Bodanzky fez cinema até mesmo quando fotografava detrás da janela de um carro, avião ou helicóptero, enquadrando o mundo em movimento. Nesses 21 anos de carreira, trabalhou como fotógrafo para revistas e jornais, dirigiu a fotografia de clássicos do cinema independente, gravou reportagens pela América Latina e aventurou-se nos filmes super-8.

No centro da sala, quatro projeções apresentam cenas de seus filmes organizadas em eixos temáticos, como a exploração do trabalho, as diferentes formas de religiosidade, as lutas de resistência e as distintas visões de progresso. Nas paredes, fotografias e projeções de super-8 compõem o caderno de campo do cineasta. Os monitores de tevê exibem entrevistas e filmes para canais alemães, enquanto a sala recuada resgata as colaborações como diretor de fotografia.

Boa parte desta produção ainda é pouco conhecida, seja em razão da censura, da falta de financiamento ou do reduzido circuito de exibição dedicado ao cinema ativista. Vistas em conjunto, estas obras revelam o papel crucial das imagens na luta por justiça social e na compreensão do país, erguido sobre bases violentas e autoritárias. Revê-las é a chance de testemunhar a história sendo escrita a quente, mas também dar-se conta de que boa parte dos conflitos e paradoxos daquele período continuam vivos no Brasil hoje.

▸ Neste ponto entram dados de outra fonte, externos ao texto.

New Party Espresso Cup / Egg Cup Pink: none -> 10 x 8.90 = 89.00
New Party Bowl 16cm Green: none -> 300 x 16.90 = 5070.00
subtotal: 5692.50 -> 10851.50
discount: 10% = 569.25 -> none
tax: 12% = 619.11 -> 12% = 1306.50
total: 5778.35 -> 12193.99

Thyago Nogueira, curador e coordenador da área de Fotografia Contemporânea do IMS

 

A exploração do Trabalho

 
Iracema: uma transa amazônica (1974), filme mais conhecido de Jorge Bodanzky, une ficção e documentário para narrar a história de amor e desamor entre uma jovem mulher indígena, forçada à prostituição, e um caminhoneiro gaúcho, que vê na construção da rodovia Transamazônica uma chance fácil de enriquecimento ilícito. A prostituição de menores, a escravização de trabalhadores rurais e a violência contra povos indígenas são alguns dos temas denunciados no filme pela interação original entre atores profissionais, amadores e transeuntes – procedimento que até hoje provoca desconforto e comoção. Para escapar à atenção dos militares, a equipe de filmagem estacionava sua Kombi, improvisava a cena e fugia. Não havia take repetido. O filme afrontava o Brasil oficial e permaneceu censurado até 1981, a despeito do sucesso internacional.

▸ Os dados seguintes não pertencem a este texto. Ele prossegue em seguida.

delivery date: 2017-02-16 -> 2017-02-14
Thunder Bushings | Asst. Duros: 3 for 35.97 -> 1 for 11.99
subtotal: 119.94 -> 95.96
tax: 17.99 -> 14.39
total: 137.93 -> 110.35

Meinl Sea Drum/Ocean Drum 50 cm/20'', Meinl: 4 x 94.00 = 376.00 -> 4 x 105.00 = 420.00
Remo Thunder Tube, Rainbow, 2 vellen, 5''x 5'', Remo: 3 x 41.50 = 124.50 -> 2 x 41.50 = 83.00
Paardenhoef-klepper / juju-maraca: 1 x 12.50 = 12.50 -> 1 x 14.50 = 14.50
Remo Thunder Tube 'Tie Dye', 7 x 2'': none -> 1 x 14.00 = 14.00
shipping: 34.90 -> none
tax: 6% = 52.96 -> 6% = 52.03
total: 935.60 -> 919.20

As consequências dos projetos faraônicos levados a cabo pelo governo militar e pela iniciativa privada também foram reveladas no longa de ficção Gitirana (1975, censurado) e no documentário Jari (1979). Gitirana narra as desventuras de um homem-mulher operário em busca de um reino encantado, tendo como pano de fundo a construção da enorme barragem de Sobradinho (BA), que levou à expulsão de milhares de moradores da região. Jari expunha a destruição ambiental e as aviltantes condições de trabalho nas fábricas do empresário americano Daniel Ludwig, implantadas na Amazônia.

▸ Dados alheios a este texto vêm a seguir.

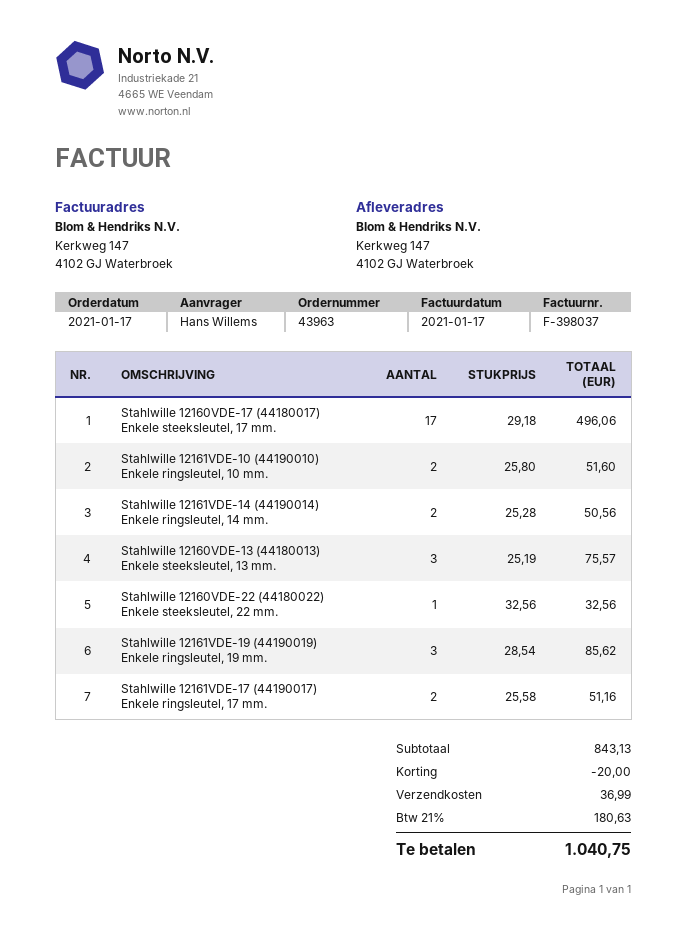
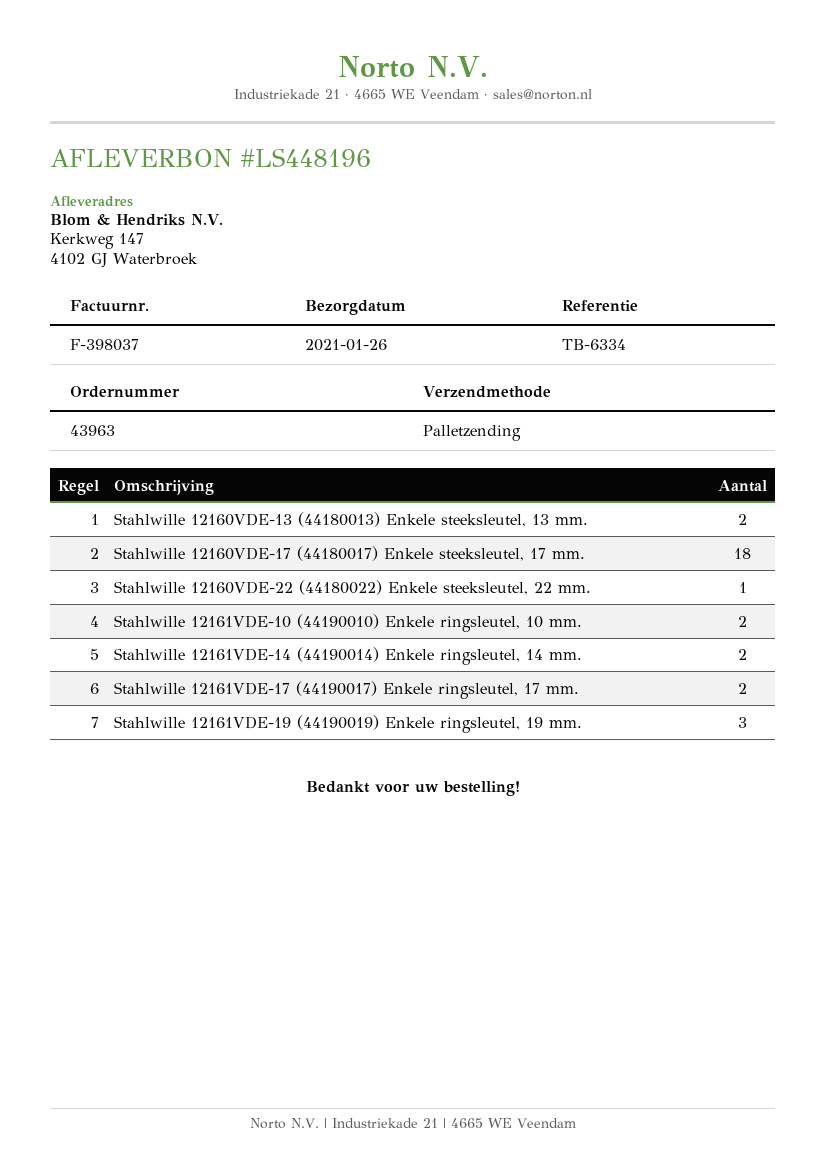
Stahlwille 12160VDE-17 (44180017) Enkele steeksleutel, 17 mm.: 17 -> 18
Stahlwille 12160VDE-13 (44180013) Enkele steeksleutel, 13 mm.: 3 -> 2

Em Iracema (1974), Gitirana (1975) e Os Mucker (1978), Bodanzky trabalhou com a fábula e a encenação para abordar a realidade de forma indireta e despistar censores. Suas imagens só foram possíveis com financiamento alemão, porque não interessavam ao governo brasileiro. Jari (1979), Terceiro milênio (1980) e Igreja dos oprimidos (1985), feitos conforme caminhávamos para a redemocratização, cutucavam a ferida sem meias palavras. A maneira como personagens reais e ficcionais exaltam a violência e a própria ignorância ecoa tristes episódios do Brasil recente.